One transit director estimated the losses at $2 million annually.


RTD Inspector General Ernest Fuentes, who commissioned the study, said copies were never given to transit directors after the report was completed in May. When the Board of Supervisors asked Tuesday to see the report, Fuentes told them that RTD General Manager Alan F. Pegg had ordered him not to release it.

“To me, that’s reprehensible and irresponsible,” said Supervisor Mike Antonovich. He charged that the RTD’s resistance was undermining public confidence in the transit agency.

Action Called Illegal

Supervisor Pete Schabarum, a frequent critic of the RTD, also demanded to view the report, which he called a public document.


“The general manager has clearly rat-holed and buried this report, which I think is clearly in violation of the public records act,” Schabarum said.
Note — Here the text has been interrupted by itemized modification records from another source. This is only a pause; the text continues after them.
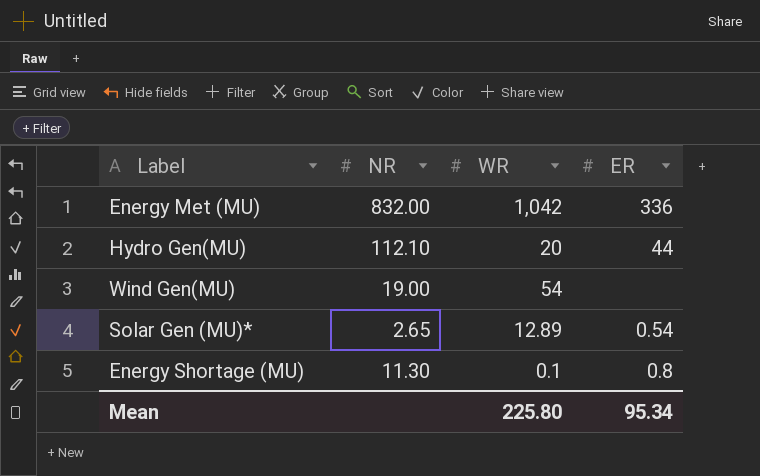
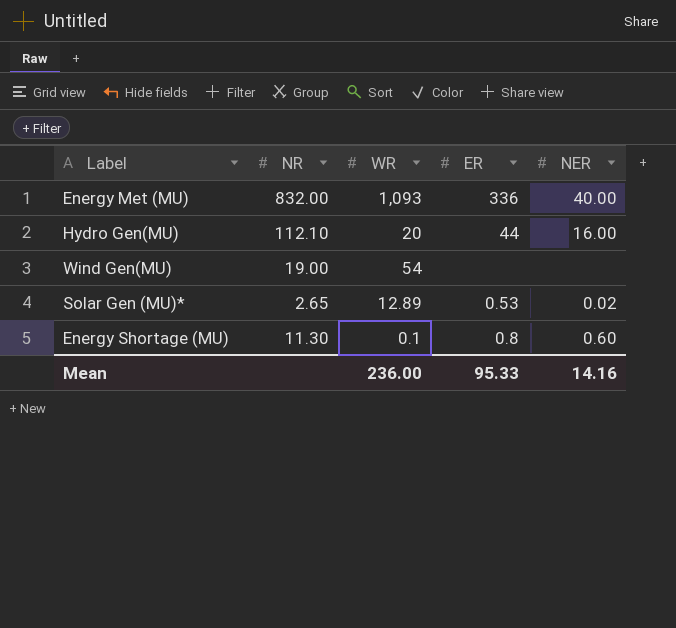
column NER | position: none -> 5
Energy Met (MU) | WR: 1,042 -> 1,093
Solar Gen (MU)* | ER: 0.54 -> 0.53
Mean | WR: 225.80 -> 236.00
Mean | ER: 95.34 -> 95.33

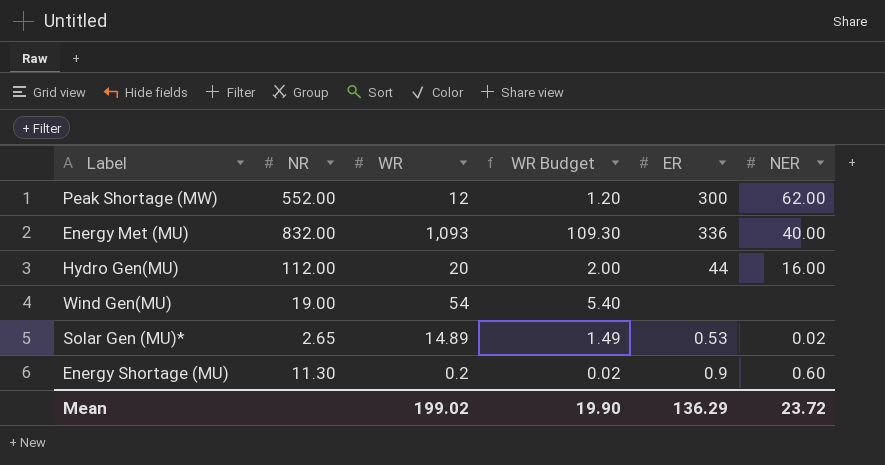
column WR Budget | formula: none -> [WR] * 0.1
row Peak Shortage (MW): none -> 552.00 | 12 | 1.20 | 300 | 62.00
Hydro Gen(MU) | NR: 112.10 -> 112.00
Solar Gen (MU)* | WR: 12.89 -> 14.89
Energy Shortage (MU) | WR: 0.1 -> 0.2
Energy Shortage (MU) | ER: 0.8 -> 0.9
Mean | WR: 236.00 -> 199.02
Mean | ER: 95.33 -> 136.29
Mean | NER: 14.16 -> 23.72

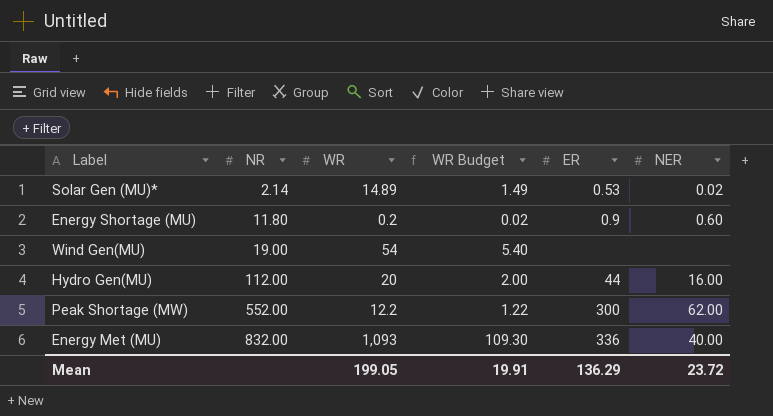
row order: none -> NR ascending
Solar Gen (MU)* | NR: 2.65 -> 2.14
Energy Shortage (MU) | NR: 11.30 -> 11.80
Peak Shortage (MW) | WR: 12 -> 12.2
Peak Shortage (MW) | WR Budget: 1.20 -> 1.22
Mean | WR: 199.02 -> 199.05
Mean | WR Budget: 19.90 -> 19.91

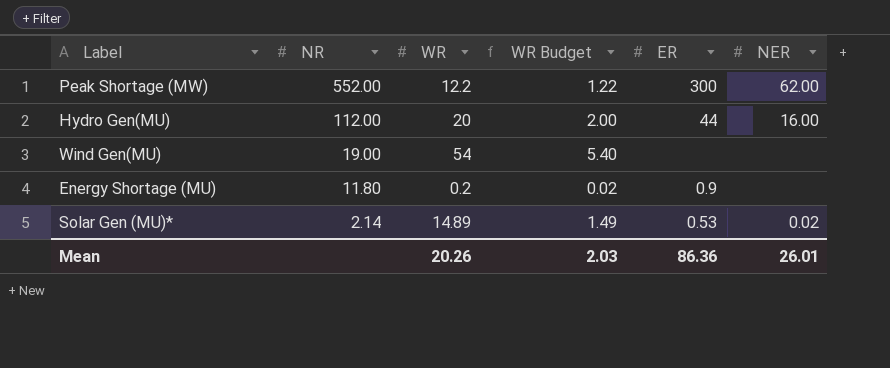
row order: NR ascending -> NR descending
row Energy Met (MU): 832.00 | 1,093 | 109.30 | 336 | 40.00 -> none
Energy Shortage (MU) | NER: 0.60 -> none
Mean | WR: 199.05 -> 20.26
Mean | WR Budget: 19.91 -> 2.03
Mean | ER: 136.29 -> 86.36
Mean | NER: 23.72 -> 26.01

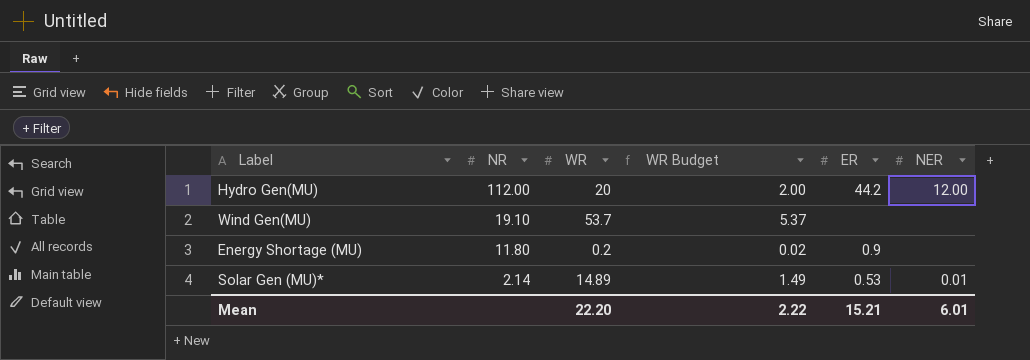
row Peak Shortage (MW): 552.00 | 12.2 | 1.22 | 300 | 62.00 -> none
Hydro Gen(MU) | ER: 44 -> 44.2
Hydro Gen(MU) | NER: 16.00 -> 12.00
Wind Gen(MU) | NR: 19.00 -> 19.10
Wind Gen(MU) | WR: 54 -> 53.7
Wind Gen(MU) | WR Budget: 5.40 -> 5.37
Solar Gen (MU)* | NER: 0.02 -> 0.01
Mean | WR: 20.26 -> 22.20
Mean | WR Budget: 2.03 -> 2.22
Mean | ER: 86.36 -> 15.21
Mean | NER: 26.01 -> 6.01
While Pegg was in San Francisco attending a meeting of transit officials, Fuentes told the board he could not release the report until “late January or early February"--or the time when new electronic fare boxes are expected to be installed in all 2,600 RTD buses.

Transit officials are hoping that the new fare boxes will streamline the district’s present system and correct many problems.

In the meantime, Fuentes said, there is also a security reason behind the district’s refusal to release the report. Fuentes warned that the report’s descriptions of how the money is collected and counted should not be made known outside the agency.


However, only Supervisor Ed Edelman, a staunch supporter of the transit agency, defended the RTD’s position.

By late Tuesday, Suzanne Gifford, the district’s top lawyer, said she will review the report to determine whether the document or part of it can be released to the public.

The study, which was conducted by the consulting firm of Peat Marwick Main & Co., covered a period from mid-January to March, 1988, and found that the RTD had a fare box collection system “over which there are virtually no financial controls or checkpoints.”

The report also concluded that there is “a general lack of accountability over such (cash) transactions” in the district’s fare box collections. In addition, the study said $200,000 in interest payments are lost each year because of delays in processing cash revenues from bus fare boxes.


High Loss Estimate

Although the report did not specify a dollar amount in losses, sources close to the situation told The Times earlier that the RTD has actually suffered “a multimillion-dollar loss” annually from theft and missing fare box revenues.

RTD Director Nikolas Patsaouras also said that district officials estimated the losses at $2 million a year. However, Patsaouras and other district officials argue that the new fare box equipment and tighter security controls will solve much of the problem.

Under the present system, drivers are asked to observe the amount of money that is placed into fare boxes and then drop the money into a “vault” at the bottom of the box with a simple lever.


The vaults or steel boxes are then removed by the use of a special key, placed on board vault carts and later taken to cash-sorting facilities, where the money is counted and processed. The Peat Marwick report concluded that the RTD should beef up controls over fare box procedures as well as security at its cash-counting locations.